L’histoire de Freddie Scappaticci aurait fait l’objet d’un roman de John le Carr. Né à Belfast en 1946, fils d’immigrés italiens, il s’est fait remarquer comme footballeur dès son adolescence et en est venu à caresser le rêve de signer à Nottingham Forest. Il a fini par travailler dans une usine de briques et a fini par les jeter à la police dès le début du conflit en Irlande du Nord.

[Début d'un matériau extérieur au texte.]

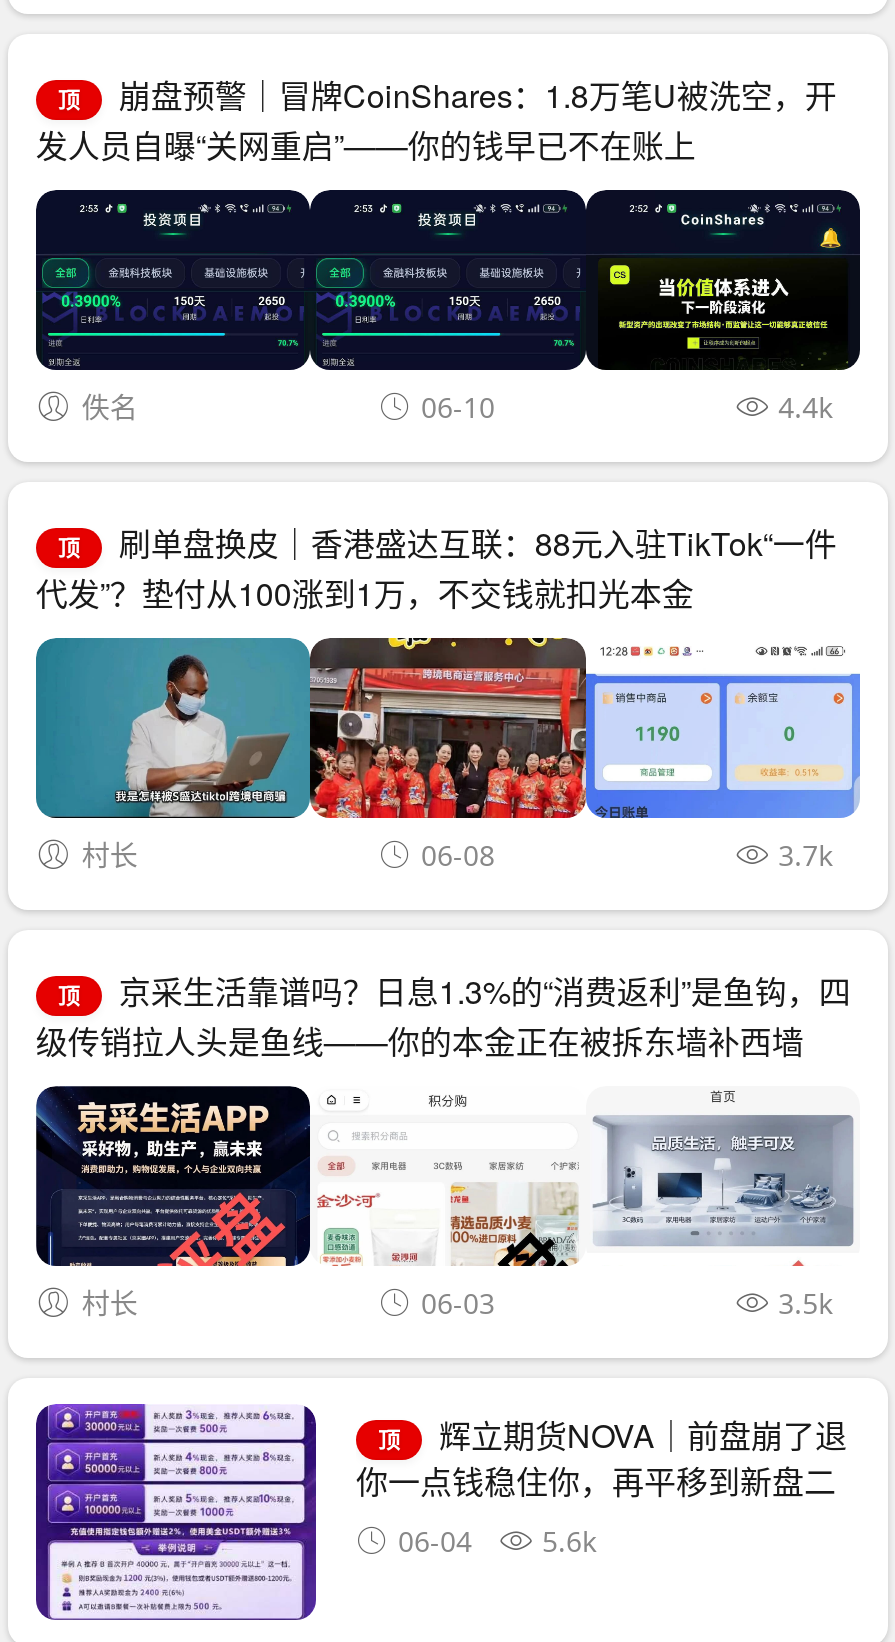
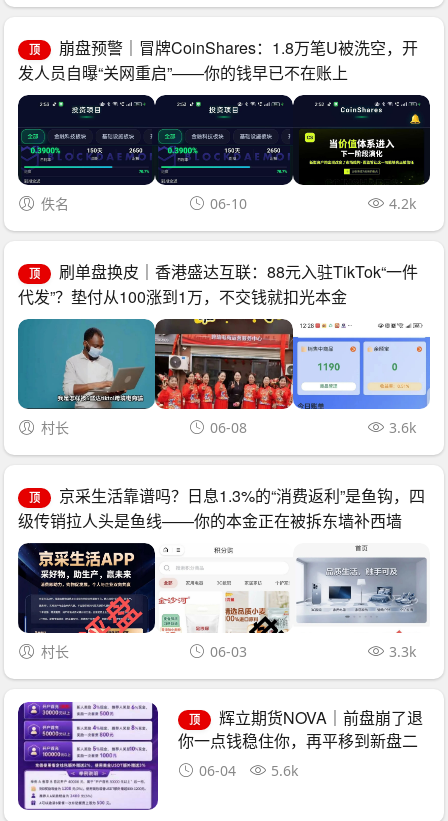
- 4.4k
+ 4.2k

- 3.7k
+ 3.6k

- 3.5k
+ 3.3k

Il a été arrêté avec des dizaines d’autres personnes soupçonnées d’avoir provoqué des troubles dans ce qu’on appelle Opération Démétrius, a passé quelques mois en prison (avec Gerry Adams, entre autres) et a rejoint l’IRA provisoire à sa libération. Dans les années 1980, il était membre de l’Unité de sécurité intérieure, connue sous le nom de l’équipe farfeluedont la mission était de découvrir, interroger, torturer et, le cas échéant, éliminer les informateurs infiltrés dans l’organisation terroriste.
À peu près à la même époque, il a été capturé par l’armée britannique pour le compte de la Force Research Unit (FRU), une agence d’espionnage créée précisément pour accéder aux informations sur les activités de l’IRA. Ainsi, pendant plus d’une décennie, c’était la taupe la plus convoitée infiltrée dans l’organisation terroristeconnu sous le nom de code Couteau à piquet.

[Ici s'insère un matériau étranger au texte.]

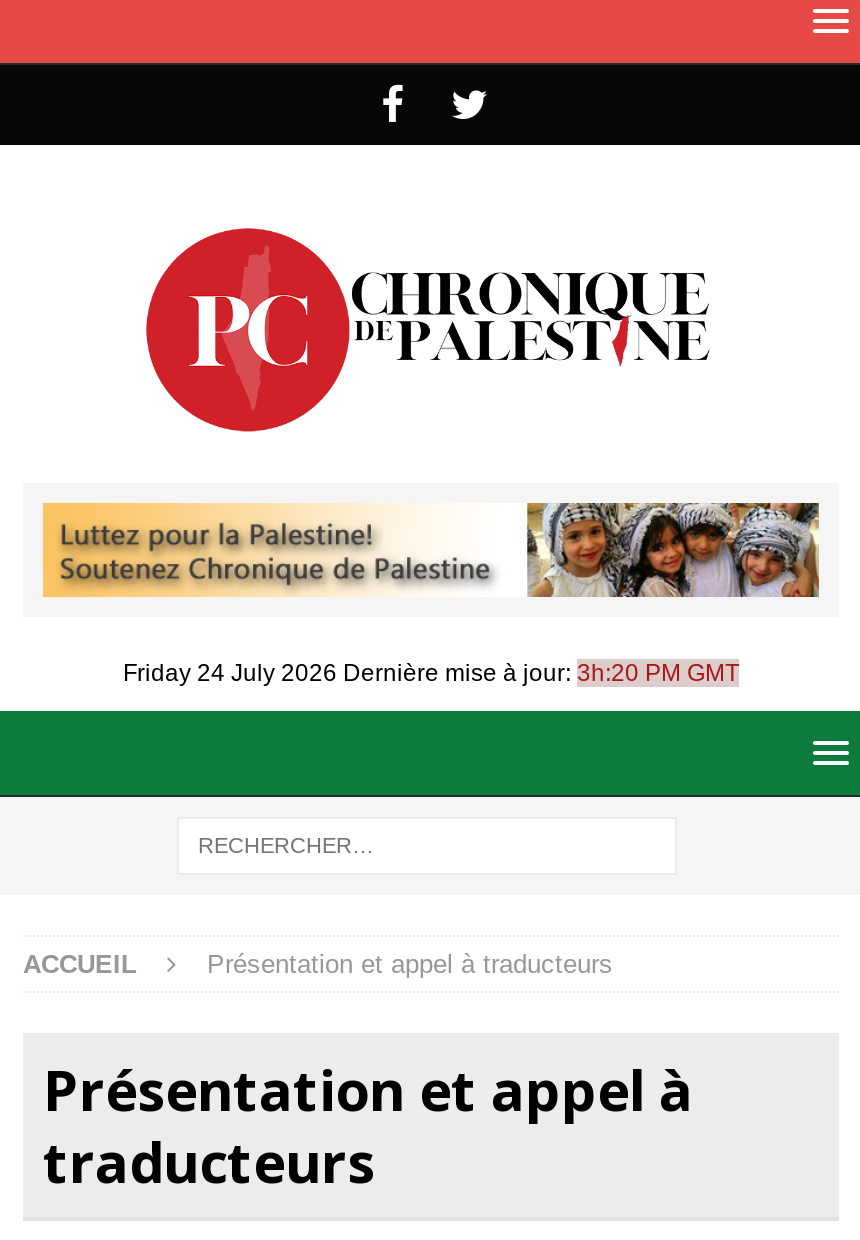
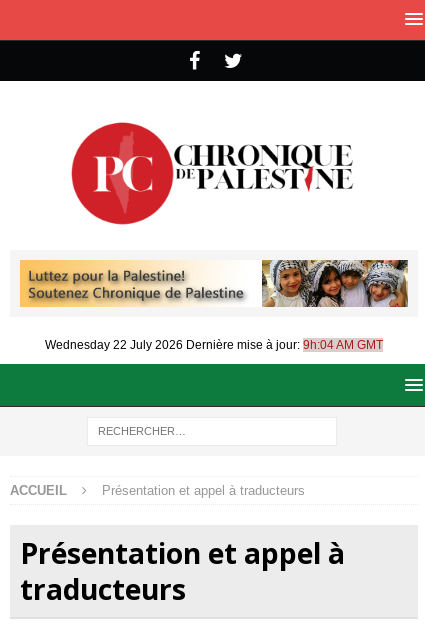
- Friday 24 July 2026 Dernière mise à jour: 3h:20 PM GMT
+ Wednesday 22 July 2026 Dernière mise à jour: 9h:04 AM GMT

Ses rôles simultanés de informateur (pour le gouvernement britannique) et comment chasseur d’informateurs (pour l’IRA) a servi pendant des années à forger sa légende et à lui attribuer le sauver des centaines de viesgrâce à des informations internes sur les préparatifs d’enlèvements ou d’attentats.
Sa mission d’agent double accomplie – même s’il a toujours nié avoir été Couteau à piquet-, il prend sa retraite dans les années 90 et bénéficie d’une protection particulière pour ses services. Même si les choses ont commencé à se compliquer pour Scappaticci suite à une interview sur ITV, enregistrée sans son autorisation, dans laquelle il accusait Martin McGuinnessl’un des architectes du Accord de paix du Vendredi Saint qui a fini par devenir vice-ministre en chef de l’Irlande du Nord.

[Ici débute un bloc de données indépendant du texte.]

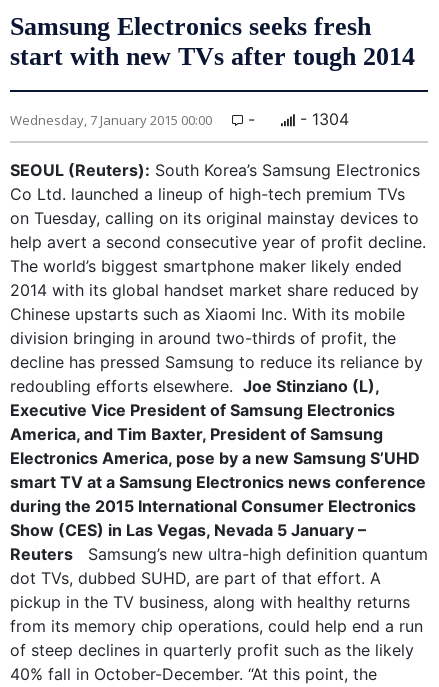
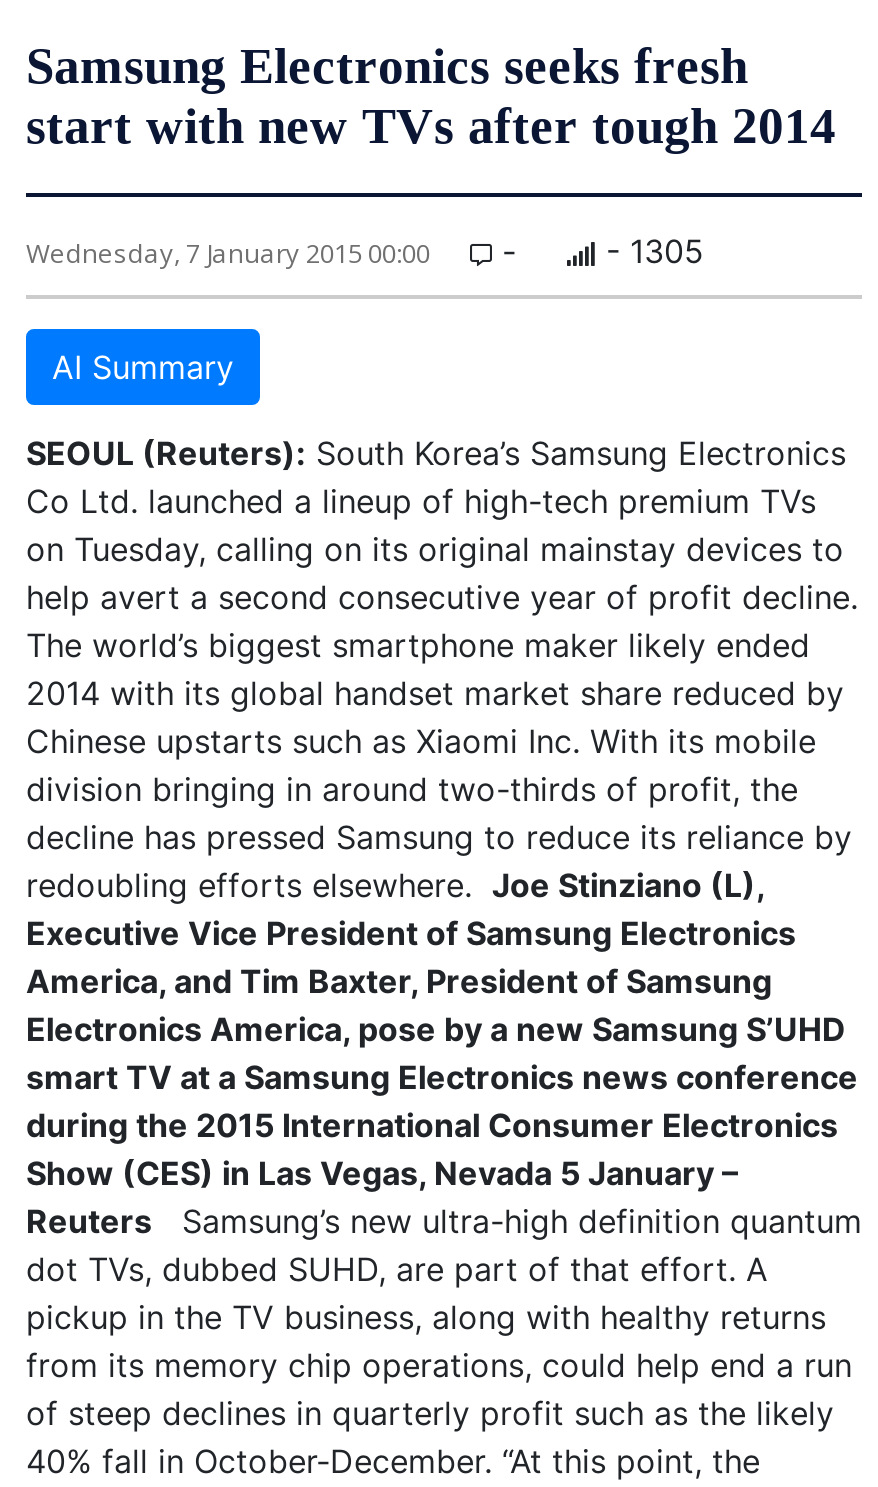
- - 1304
+ - 1305
+ AI Summary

Scotland Yard, de son côté, a ouvert une enquête sur la mort d’un étudiant protestant et a tenté de convoquer Scappaticci comme témoin. En 2018, il a été arrêté, accusé de meurtre et d’enlèvement, mais a été libéré sous caution et a passé trois mois en prison, après avoir plaidé « coupable » de possession de « matériel pornographique extrême » (zoophilie). Il est décédé le 11 avril 2023, à 77 ans.
Et finalement, après un an d’activité, des détails émergent sur les véritables réalisations de l’agent. Couteau à piquetcontenu dans un volume de 208 pages en conclusion de l’appel Opération Kenova. L’enquête implique autopsie dans au moins 14 meurtres et 15 enlèvements, et conclut que son travail a peut-être coûté plus de vies qu’il n’en a sauvé.
« Les informations que Couteau à piquet des centaines de vies sauvées sont spéculatives et peu fiables », a témoigné le commissaire en chef de la police d’Irlande du Nord. Jon Boucher, qui remet ouvertement en question « la moralité et la légalité » des activités de l’agent double au service de l’Etat. « Une telle chose ne serait pas tolérée aujourd’hui », a conclu Boutcher. « Les directives du ministère de l’Intérieur n’autorisent pas un agent à participer à la planification ou à l’exécution de crimes. »
La vérité sur lui Affaire Scappatici (son vrai nom n’apparaît même pas dans le rapport) a en tout cas supprimé le les fantômes du conflit en Irlande du Nord.